In the lull between cocktails and supper - Chinese if anyone cared, my two fave cooks, hubbie and a good friend, are scouring a new online site on herbs.  I, having been relegated to the kitchen out of necessity, is relieved to finally release those duties to someone with a talent for culinary pursuits.  And listening to the exchange revolving around Vietnamese cinnamon and black sesame,  I can hear the passion in the possibilities.

Passion.  That gut wrenching, must do emotion that drives one forward and perseveres even through every obstacle, major or minor.  It's the reason you'll steal time anywhere you can even if five o'clock a.m. becomes a regular visual on the bedside alarm.  It's similar in every endeavor.  Passion is what drives us.

For me it's words.  But sometimes through the long hours of getting that first draft onto paper, something gets lost in the translation.  Whether you lose direction or suffer from verbiage - the result is a story needing an overhaul. 

An overwritten first draft is rather like an over-spiced dish.  Except, according to my resident chefs, maybe a tad easier to fix.  At least with a story you can scale back and strip it down to the bones to find the guts that first drove the idea into life.
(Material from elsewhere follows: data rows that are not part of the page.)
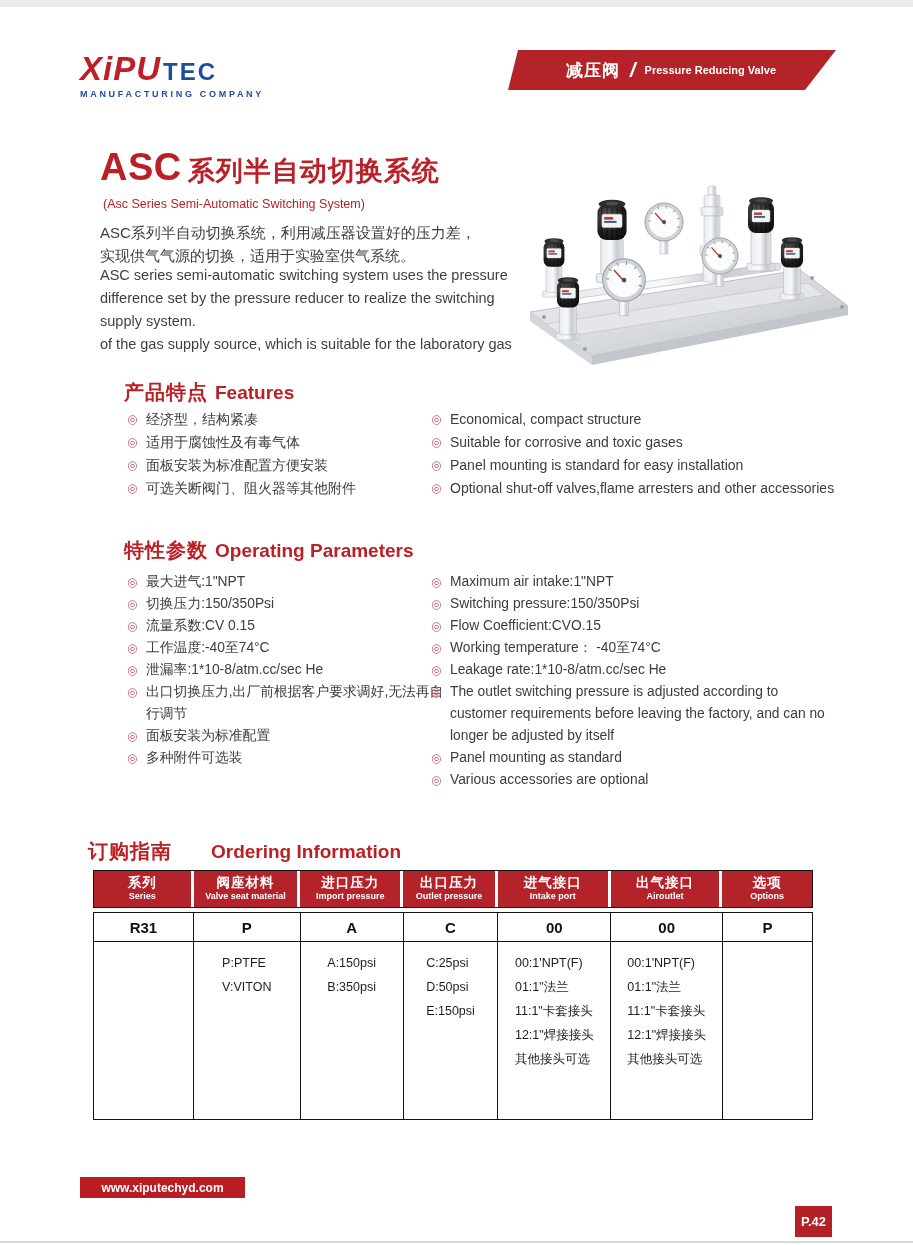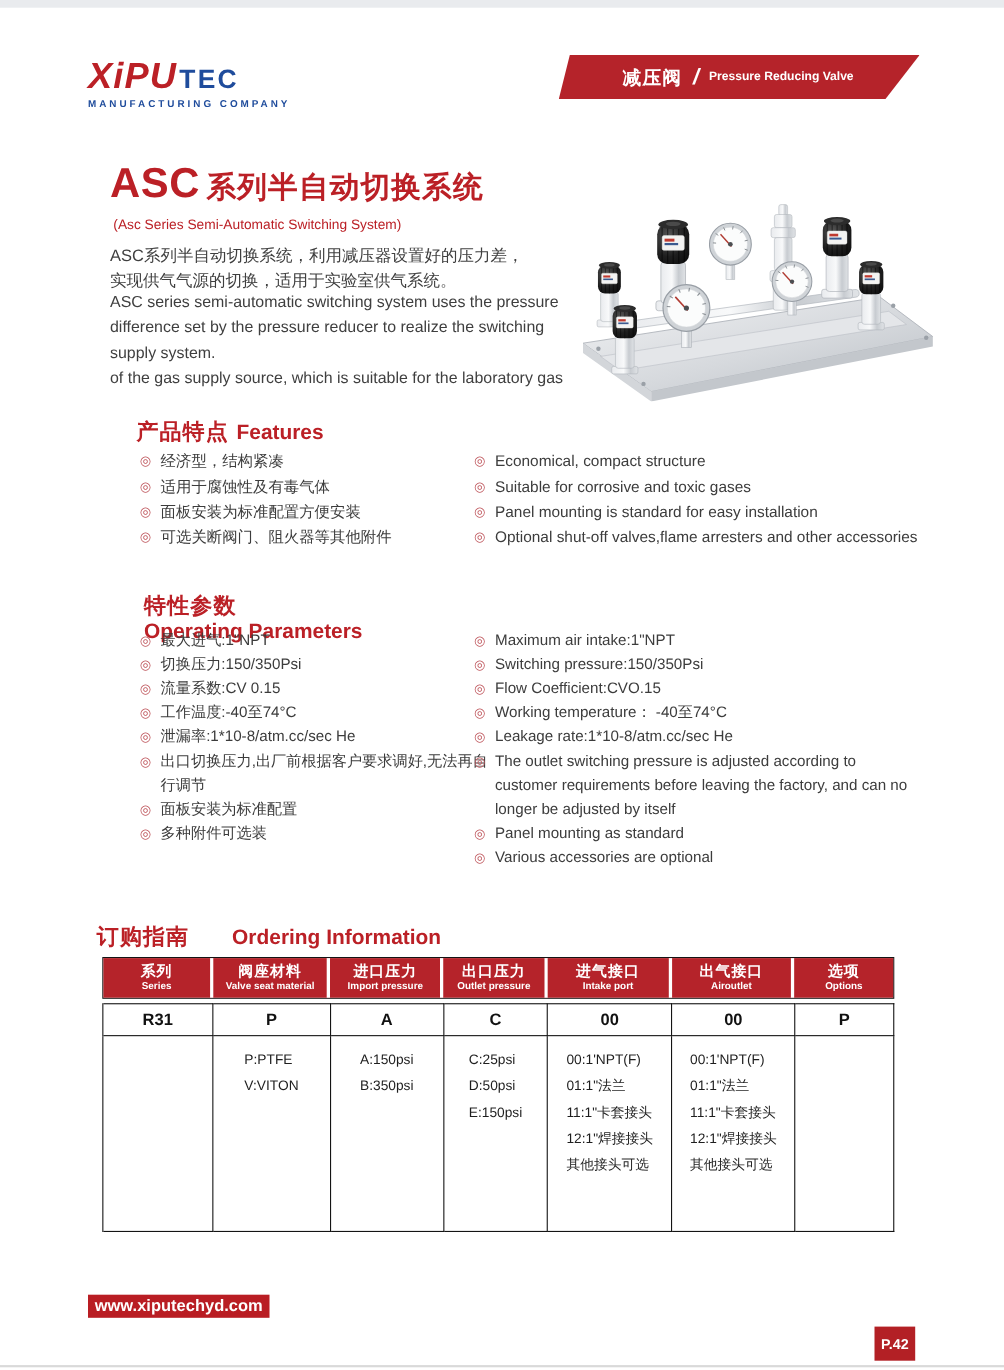--- a/index.html
+++ b/index.html
@@ -42,42 +42,42 @@
   ul.blist{list-style:none;margin:0;padding:0;position:absolute;}
   ul.blist li{position:relative;padding-left:19px;color:#3c3c3c;}
   .bullet{position:absolute;left:0;top:0;color:#c05a60;font-size:12px;}
   .feat li{line-height:23px;font-size:14px;}
   .par li{line-height:22px;font-size:13.8px;}
   .feat-zh{left:127px;top:408px;width:300px;}
   .feat-en{left:431px;top:408px;width:440px;}
   .par-zh{left:127px;top:571px;width:322px;}
   .par-en{left:431px;top:571px;width:404px;}
   .features-h{top:379px;}
-  .params-h{top:537px;flex-direction:column;}
+  .params-h{top:537px;}
   .ordering-h{top:838px;}
 
   
   .otable{position:absolute;left:93px;top:870px;width:720px;}
   .thead{display:flex;border:1px solid #141414;background:#fff;box-sizing:border-box;}
   .th{background:var(--banner-red);color:#fff;text-align:center;padding:4px 0 5px;
       border-right:3px solid #fff;box-sizing:border-box;}
   .th:last-child{border-right:none;}
   .th-zh{font-size:13.5px;font-weight:bold;line-height:16px;letter-spacing:1px;}
   .th-en{font-size:9px;font-weight:bold;line-height:11px;}
   .tgap{height:4px;}
   .trow{display:flex;border-left:1px solid #141414;box-sizing:border-box;}
   .cell{box-sizing:border-box;border-right:1px solid #141414;border-bottom:1px solid #141414;}
   .code-cell{border-top:1px solid #141414;height:30px;display:flex;align-items:center;justify-content:center;
       font-weight:bold;font-size:15px;color:#111;}
   .opts-cell{height:178px;padding-top:9px;text-align:center;}
   .opts-inner{display:inline-block;text-align:left;font-size:12.5px;line-height:24px;color:#1e1e1e;}
 
   
   .site-bar{position:absolute;left:80px;top:1177px;width:165px;height:21px;background:#B91D23;color:#fff;
-      display:flex;align-items:center;justify-content:center;font-size:15px;font-weight:bold;}
+      display:flex;align-items:center;justify-content:center;font-size:12px;font-weight:bold;}
   .page-badge{position:absolute;left:795px;top:1206px;width:37px;height:31px;background:#B32025;color:#fff;
       display:flex;align-items:center;justify-content:center;font-size:13px;font-weight:bold;}
 </style>
 </head>
 <body>
 
 <div class="page">
   <div class="top-band"></div>
 
   <div class="logo">

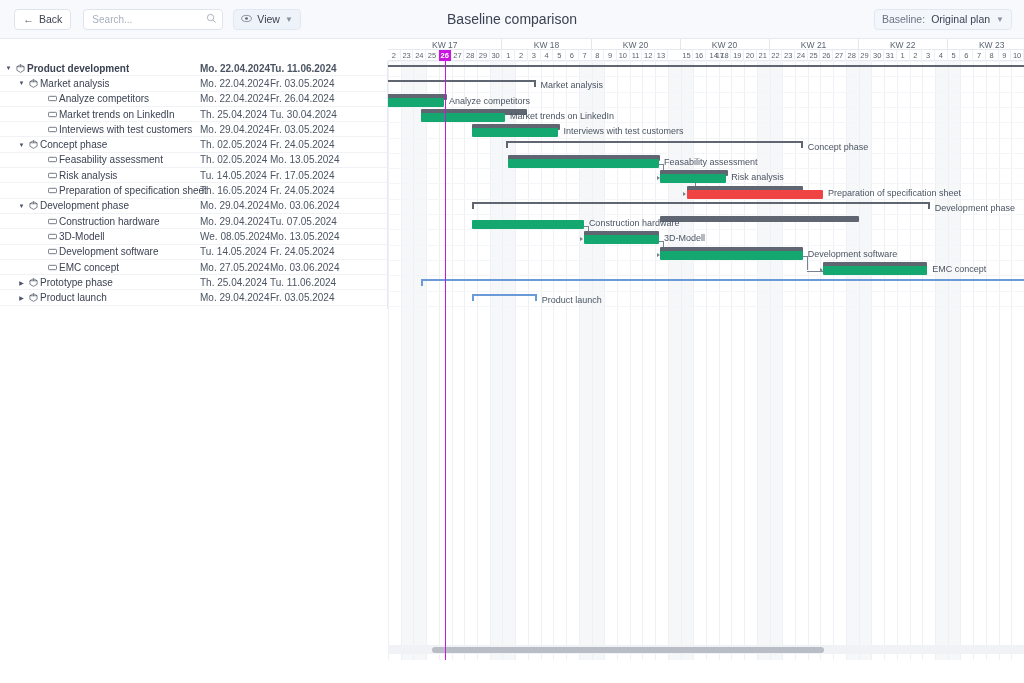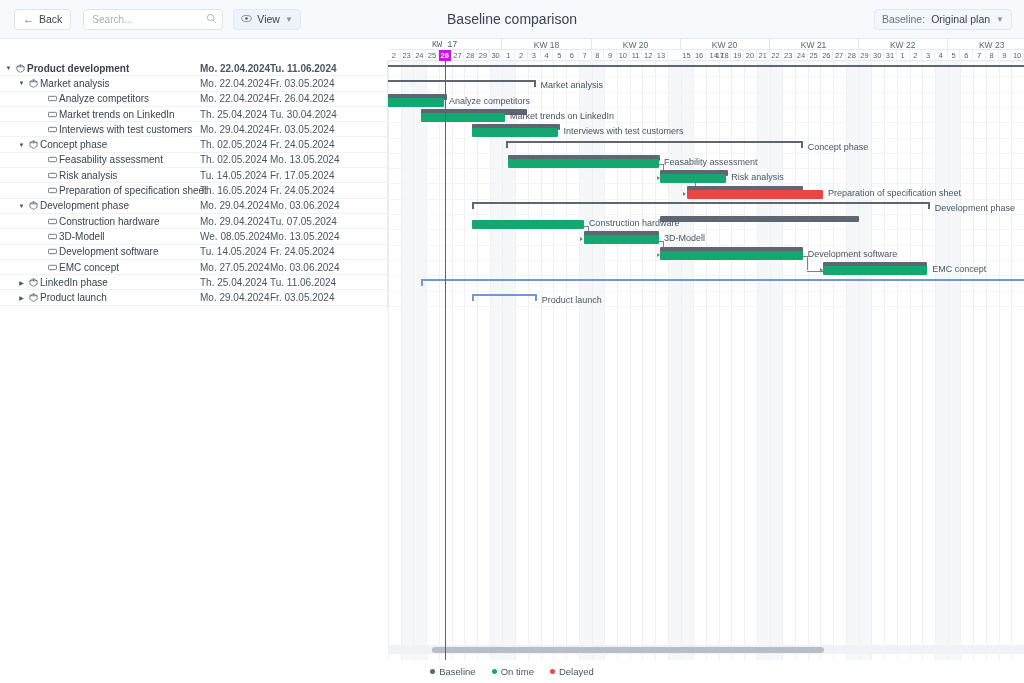--- a/index.html
+++ b/index.html
@@ -391,21 +391,21 @@
       <div class="row lvl1">
         <span class="twisty">▶</span>
         <span class="icon-cell">
           <svg width="9" height="9" viewBox="0 0 14 14">
             <polygon points="7,1 12.6,4.2 12.6,9.8 7,13 1.4,9.8 1.4,4.2" fill="none" stroke="#3b4252" stroke-width="1"></polygon>
             <line x1="7" y1="1" x2="7" y2="4.4" stroke="#3b4252" stroke-width="1"></line>
             <line x1="7" y1="4.4" x2="12.6" y2="4.2" stroke="#3b4252" stroke-width="1"></line>
             <line x1="7" y1="4.4" x2="1.4" y2="4.2" stroke="#3b4252" stroke-width="1"></line>
           </svg>
         </span>
-        <span class="nm">LinkedIn phase</span>
+        <span class="nm">Prototype phase</span>
         <span class="start">Th. 25.04.2024</span>
         <span class="end">Tu. 11.06.2024</span>
       </div>
       <div class="row lvl1">
         <span class="twisty">▶</span>
         <span class="icon-cell">
           <svg width="9" height="9" viewBox="0 0 14 14">
             <polygon points="7,1 12.6,4.2 12.6,9.8 7,13 1.4,9.8 1.4,4.2" fill="none" stroke="#3b4252" stroke-width="1"></polygon>
             <line x1="7" y1="1" x2="7" y2="4.4" stroke="#3b4252" stroke-width="1"></line>
             <line x1="7" y1="4.4" x2="12.6" y2="4.2" stroke="#3b4252" stroke-width="1"></line>
@@ -413,21 +413,21 @@
           </svg>
         </span>
         <span class="nm">Product launch</span>
         <span class="start">Mo. 29.04.2024</span>
         <span class="end">Fr. 03.05.2024</span>
       </div>
     </div>
 
   <div class="chart">
     <div class="tl-weeks" id="tl-weeks">
-        <div class="tl-week" style="left: 0px; width: 114.48px; font-family: Liberation Mono, monospace;">KW 17</div>
+        <div class="tl-week" style="left: 0px; width: 114.48px;">KW 17</div>
         <div class="tl-week" style="left: 114.48px; width: 89.04px;">KW 18</div>
         <div class="tl-week" style="left: 203.52px; width: 89.04px;">KW 20</div>
         <div class="tl-week" style="left: 292.56px; width: 89.04px;">KW 20</div>
         <div class="tl-week" style="left: 381.6px; width: 89.04px;">KW 21</div>
         <div class="tl-week" style="left: 470.64px; width: 89.04px;">KW 22</div>
         <div class="tl-week" style="left: 559.68px; width: 89.04px;">KW 23</div>
       </div>
     <div class="tl-days" id="tl-days">
         <div class="tl-day" style="left: 0px; width: 12.72px;">2</div>
         <div class="tl-day" style="left: 12.72px; width: 12.72px;">23</div>
@@ -653,28 +653,14 @@
           <div class="cap-r"></div>
         </div>
         <div class="blabel" style="left: 153.824px; top: 233.6px;">Product launch</div>
       </div>
   </div>
 
   <div class="hscroll">
     <div class="thumb"></div>
   </div>
 
-  <div class="legend" id="legend">
-      <div class="itm">
-        <span class="dot" style="background: rgb(95, 102, 114);"></span>
-        <span>Baseline</span>
-      </div>
-      <div class="itm">
-        <span class="dot" style="background: rgb(20, 168, 112);"></span>
-        <span>On time</span>
-      </div>
-      <div class="itm">
-        <span class="dot" style="background: rgb(240, 68, 68);"></span>
-        <span>Delayed</span>
-      </div>
-    </div>
 
 </div>
 
 </body></html>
The reality is that passion easily settles into the day to day mundane and ideas get lost in word counts and line edits.  But you would never have begun it in the first place if there hadn't been special in those first words.  There have been many words written in the history of mankind and many words to come.  Only twenty-six letters in the English alphabet and still the possibilities are endless.

As Randy says on American Idol - Bring It!  Be your best - show the exceptional that only you can bring.  And always that's what you have to do whether it takes one draft of twenty.  Remember the passion and the excitement that was the inception of the idea?  What made it special?  Go there even if you, and you probably will, have to edit your way back to that wonderful beginning.

Tchaikovsky's Fifth Symphony is playing in the background.  Now there was a master at passion - he brings it with every note.  Listening to that provides a whole lot of inspiration.

How are you planning to bring it this week?